Learned Positional Embeddings: The Pragmatic Choice
Meanwhile, over in the practical world, many implementors (including the authors of the original Transformer codebase for machine translation) said, “Sinusoids? That’s cute.” and just used a second embedding layer. This is exactly what it sounds like: you have a nn.Embedding layer that learns a unique vector for every single position up to some maximum length.
class TransformerModelWithLearnedPE(nn.Module):
def __init__(self, vocab_size, d_model, max_seq_len, nhead, num_layers):
super().__init__()
self.d_model = d_model
self.word_embedding = nn.Embedding(vocab_size, d_model)

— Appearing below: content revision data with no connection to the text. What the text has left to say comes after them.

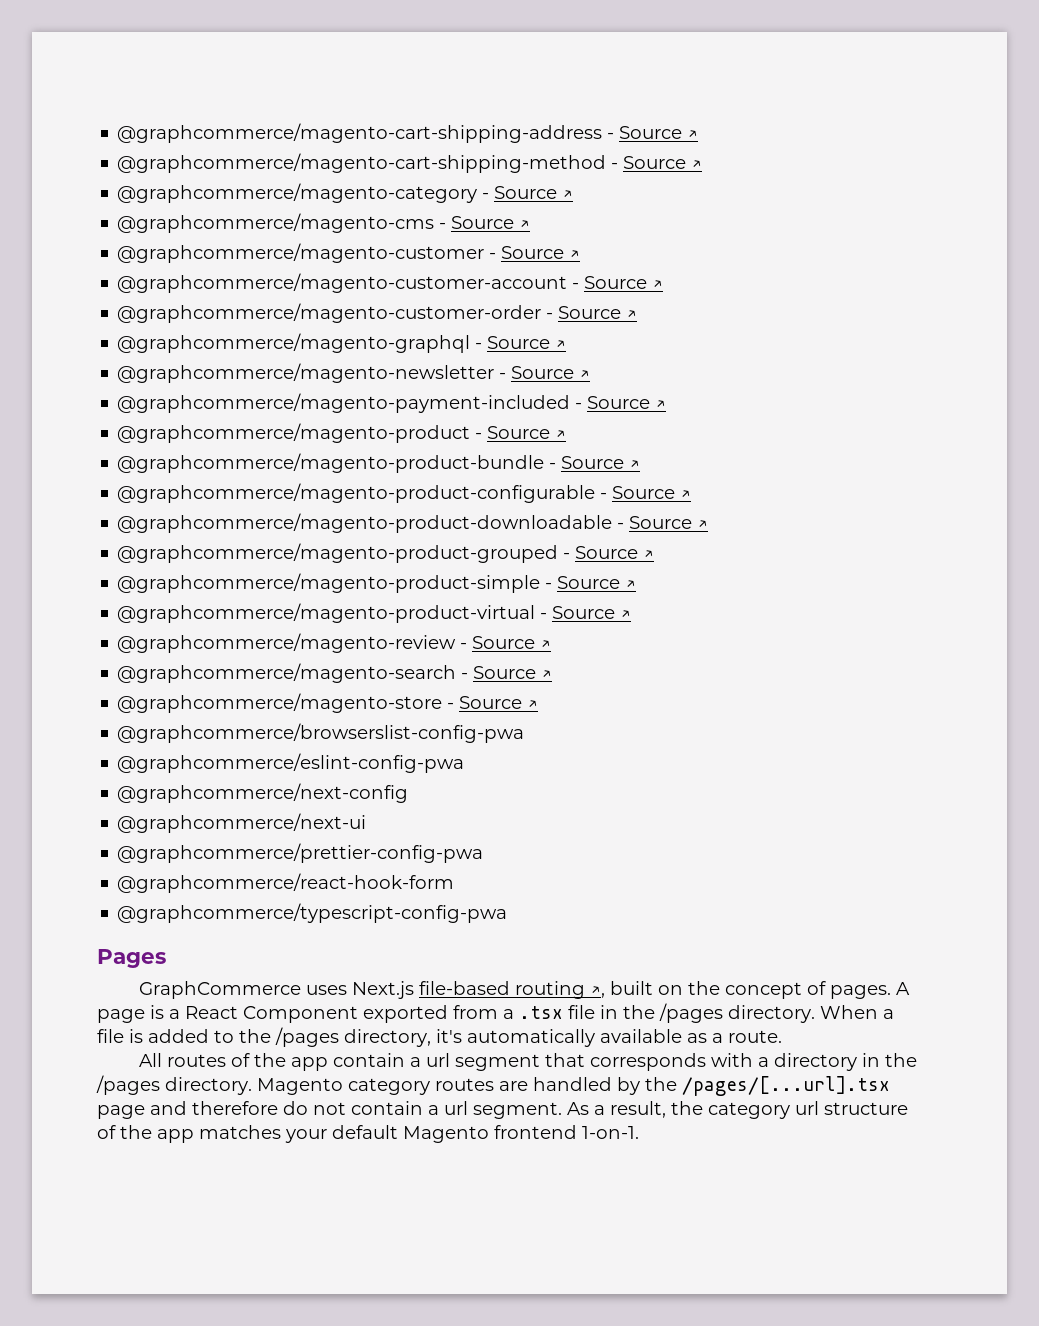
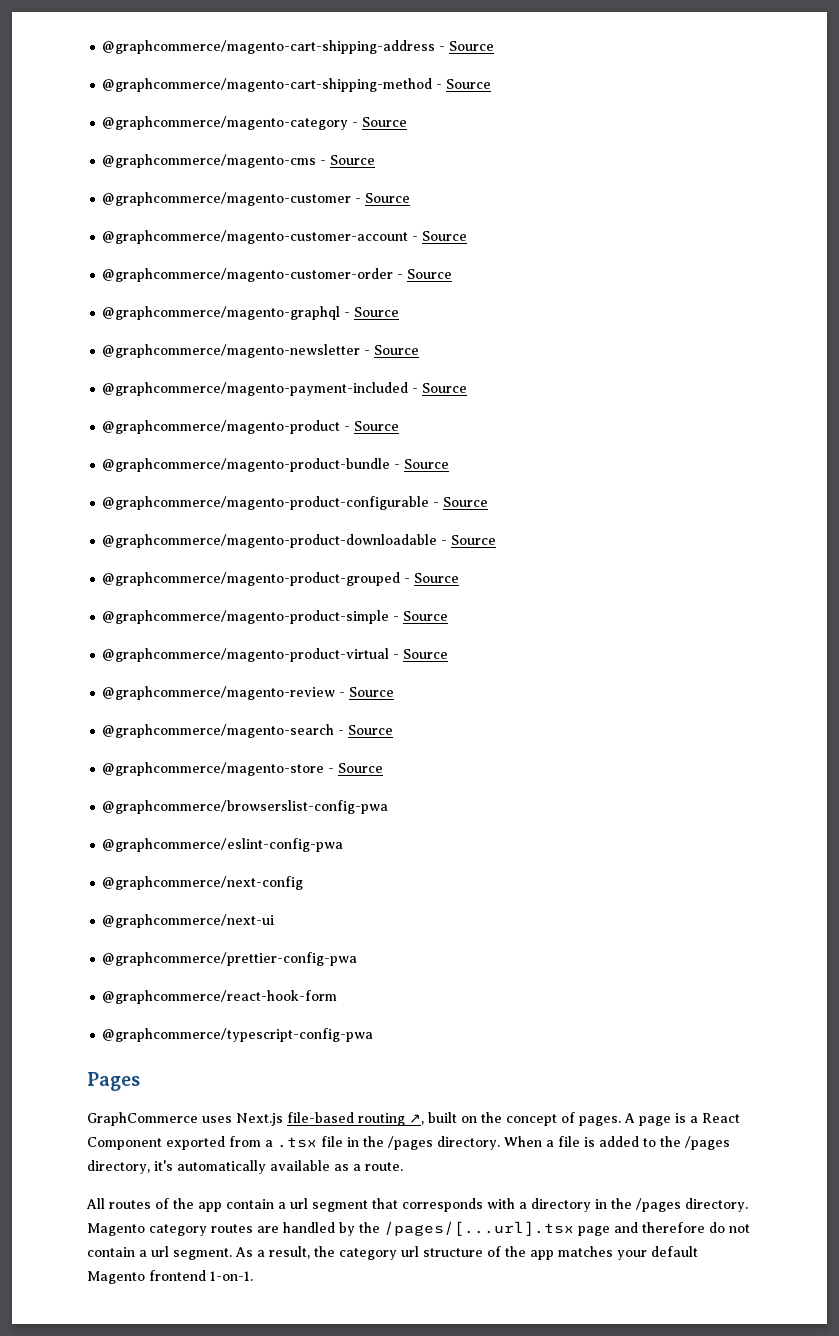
[687,130,699,139] ↗ -> (495, 46) none
[691,160,703,169] ↗ -> (492, 84) none
[562,190,574,199] ↗ -> (408, 122) none
[519,220,531,229] ↗ -> (376, 160) none
[569,250,581,259] ↗ -> (411, 198) none
[652,280,664,289] ↗ -> (468, 236) none
[626,310,638,319] ↗ -> (453, 274) none
[555,340,567,349] ↗ -> (400, 312) none
[579,370,591,379] ↗ -> (420, 350) none
[655,400,667,409] ↗ -> (468, 388) none
[555,430,567,439] ↗ -> (400, 426) none
[629,460,641,469] ↗ -> (450, 464) none
[680,490,692,499] ↗ -> (489, 502) none
[697,520,709,529] ↗ -> (497, 540) none
[643,550,655,559] ↗ -> (460, 578) none
[625,580,637,589] ↗ -> (449, 616) none
[620,610,632,619] ↗ -> (449, 654) none
[540,640,552,649] ↗ -> (395, 692) none
[541,670,553,679] ↗ -> (394, 730) none
[527,700,539,709] ↗ -> (384, 768) none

self.pos_embedding = nn.Embedding(max_seq_len, d_model) # The learned PE layer
self.transformer = nn.TransformerEncoder(
nn.TransformerEncoderLayer(d_model, nhead),
num_layers
)
def forward(self, src, src_mask=None):
# src: (Batch, Seq_Len)
seq_len = src.size(1)
positions = torch.arange(seq_len, device=src.device).expand(src.size(0), seq_len) # Create position indices
# Embed words and positions, then sum them
word_embeds = self.word_embedding(src) * math.sqrt(self.d_model)
pos_embeds = self.pos_embedding(positions)
x = word_embeds + pos_embeds
x = self.transformer(x, src_mask)
return x
# Example usage
model = TransformerModelWithLearnedPE(vocab_size=10000, d_model=512, max_seq_len=512, nhead=8, num_layers=6)
src = torch.randint(0, 10000, (32, 50)) # Batch of 32, sequence length of 50
output = model(src)
It’s brutally simple. The obvious downside is that it’s rigidly fixed to max_seq_len; your model will have no idea what to do with a position it hasn’t seen during training. The upside? It’s learned. It can potentially discover positional representations that are more optimal for your specific task and dataset than a generic sine wave. It’s the “why overthink it?” solution.
Which One Should You Actually Use?
Here’s the trench wisdom you paid for: it often doesn’t matter nearly as much as you think.
- Fixed (Sinusoidal): The safe, theoretically-sound choice. Use it if you’re replicating a paper, if you’re worried about generalizing to longer sequences, or if you just want one less thing to worry about during training. It’s the default for a reason.
- Learned: The pragmatic choice. It often performs slightly better in practice, especially when your training data has plenty of examples of all sequence lengths up to your maximum. The downside is the hard limit on sequence length.
The real best practice is to just pick one and move on. Your model’s performance will be dominated by the quality of your data, your overall architecture, and your hyperparameter tuning, not by this choice. I’ve seen teams waste weeks A/B testing this when they should have been cleaning their training data. Don’t be that team.
The one non-negotiable rule is that you must add the positional encoding to the word embedding, not concatenate it. The whole point of the additive operation is that it creates a new vector that contains information from both sources, which is exactly what the subsequent self-attention layers are designed to work with. Concatenation would just create a wider, disjointed input and would likely harm performance.